Hybrid biotope database mapping

SNIC 2017/5-35


SNAC Small

Principal Investigator:

Helle Skånes


Stockholms universitet

Start Date:


End Date:


Primary Classification:

10503: Multidisciplinär geovetenskap




Today, Stockholm along with major cities in general, are in constant expansion and their municipalities face the challenge to do it in a sustainable way to maintain biodiversity and healthy ecosystems.
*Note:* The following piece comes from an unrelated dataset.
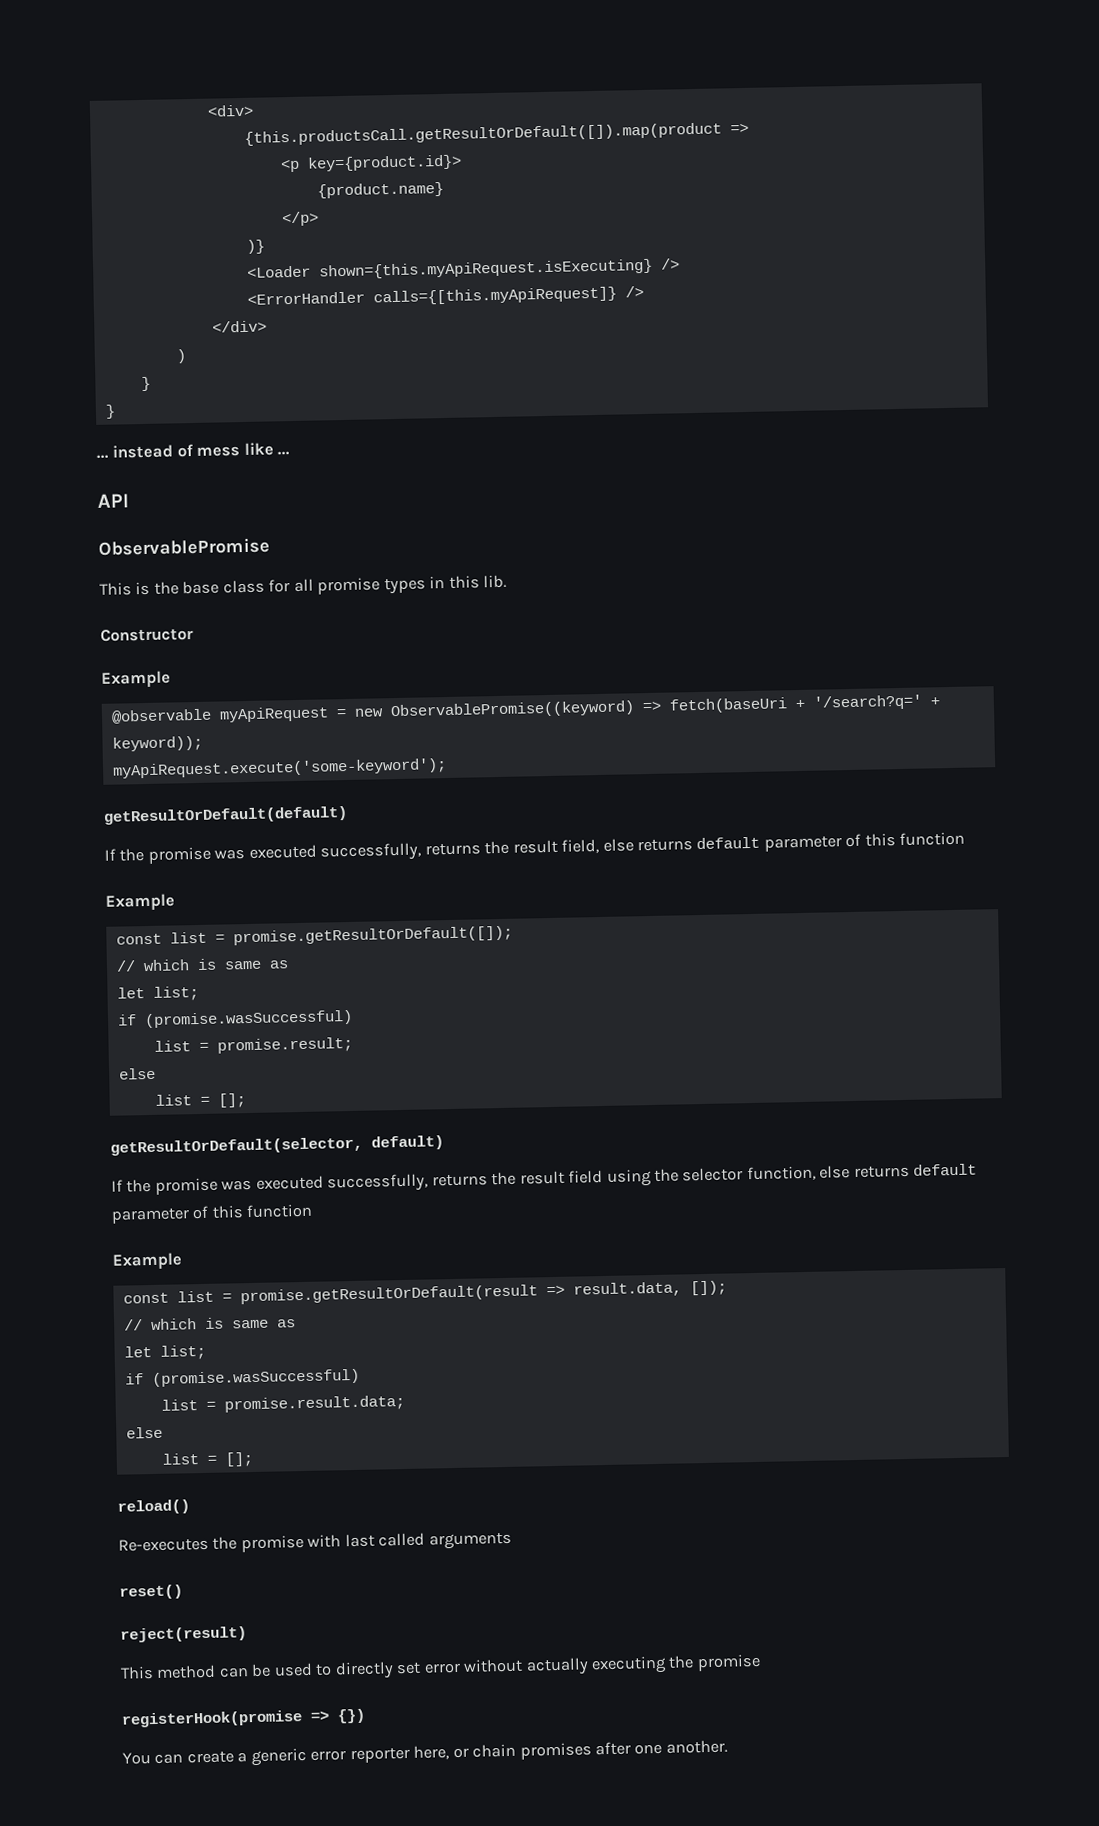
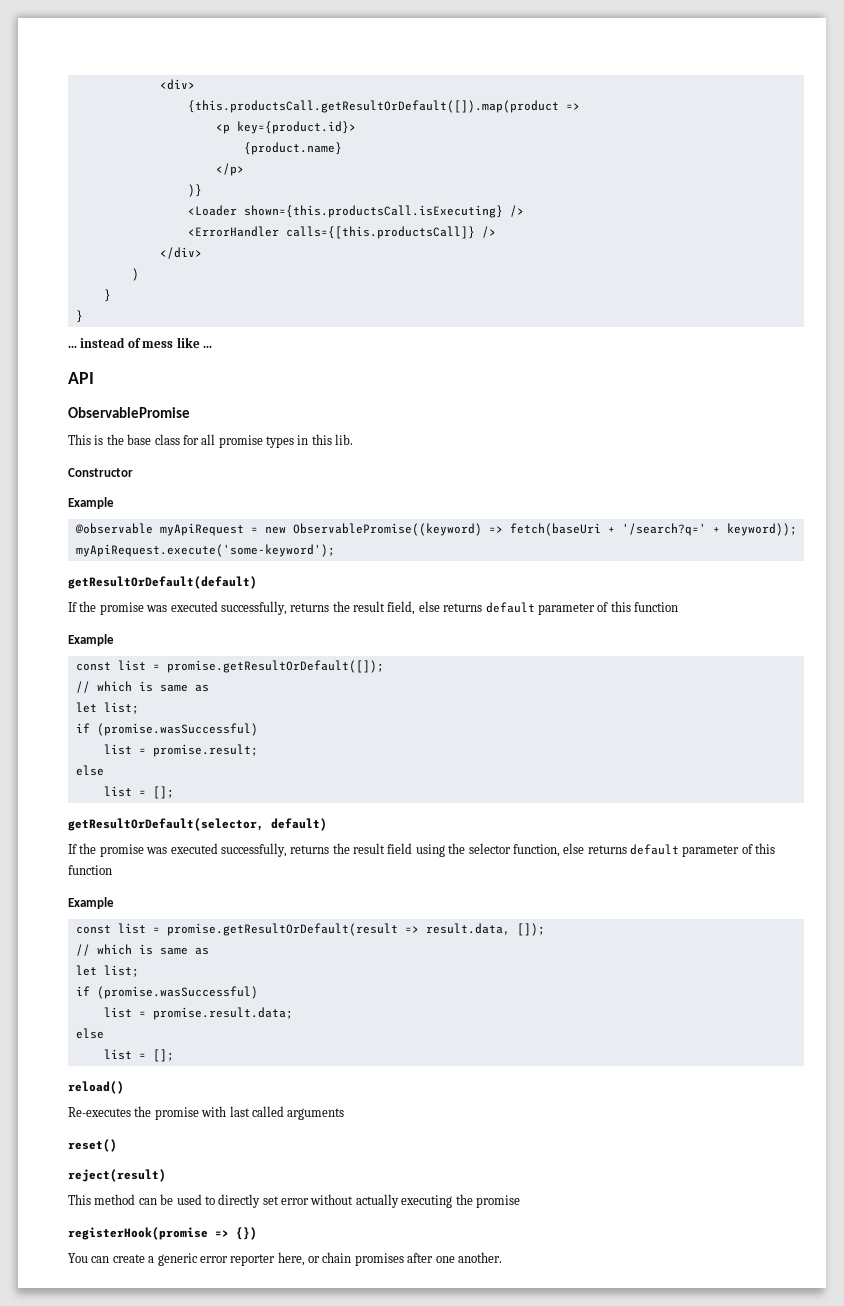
[318,258,653,280] shown={this.myApiRequest.isExecuting} -> [243,205,503,218] shown={this.productsCall.isExecuting}
[372,286,617,306] calls={[this.myApiRequest]} -> [285,226,475,239] calls={[this.productsCall]}

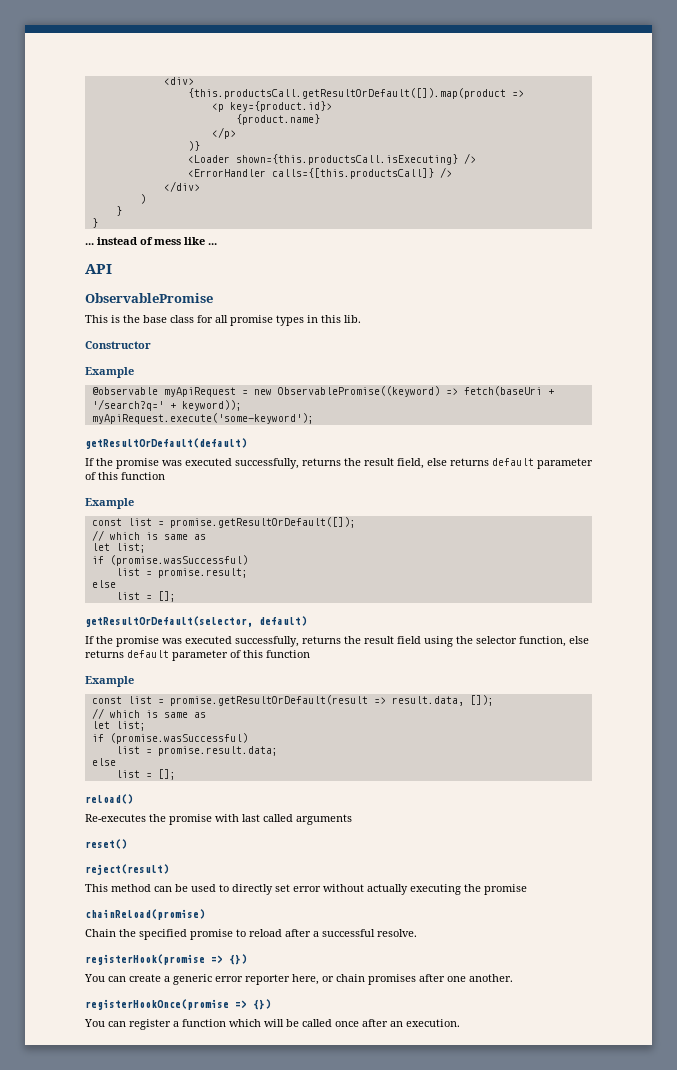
(520, 1201) none -> [85,909,205,920] [85,929,417,940] // chainReload(promise) // Chain the specified promise to reload after a successful resolve.
(502, 1257) none -> [85,999,271,1010] [84,1019,460,1030] // registerHookOnce(promise => {}) // You can register a function which will be called once after an execution.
This development makes the assessment of biodiversity and ecosystem services in urban green structure increasingly important This om turn calls for updated, efficient and advanced mapping support emphasizing ecological assemblage of the landscape, where planners can pinpoint the urban and rural values to preserve or strengthen. There is also an increasing demand from the landscape ecology research community for high detail spatial data on biotopes and their properties in terms of land use, moisture regime, morphology, etc. for spatial analyses. To meet this demand, Stockholm University is building a biotope database method targeting Stockholm County. While this applied project is in close partnership with end users, it also relies on refinement of advanced remote sensing and mapping techniques. Indeed, a trade-off has to be found between the needs of detailed information and efficiency. How can we detect consistent qualities of the landscape at a detailed scale without losing the efficiency in terms of time, money, computer power? We propose a hybrid method based on the interaction between human perception and automatic remote sensing methods using satellite imagery, LiDAR, and CIR high resolution air photo photogrammetry and visual interpretation in photogrammetric stereo-environment. Our goal is to bridge the objectives of nature conservation and the capacity of modern remote sensing techniques in a clever semi-automated way. The project is currently financed through innovation funding from Naturvårdsverket and Boverket. Our method sets very high demands on computer capacity to handle all the detailed data needed for automatic and semiautomatic classification. And to be cost efficient and feasible, we need to be able to run analyses over large areas at the same time. This is impossible to achieve on simple desktop computers.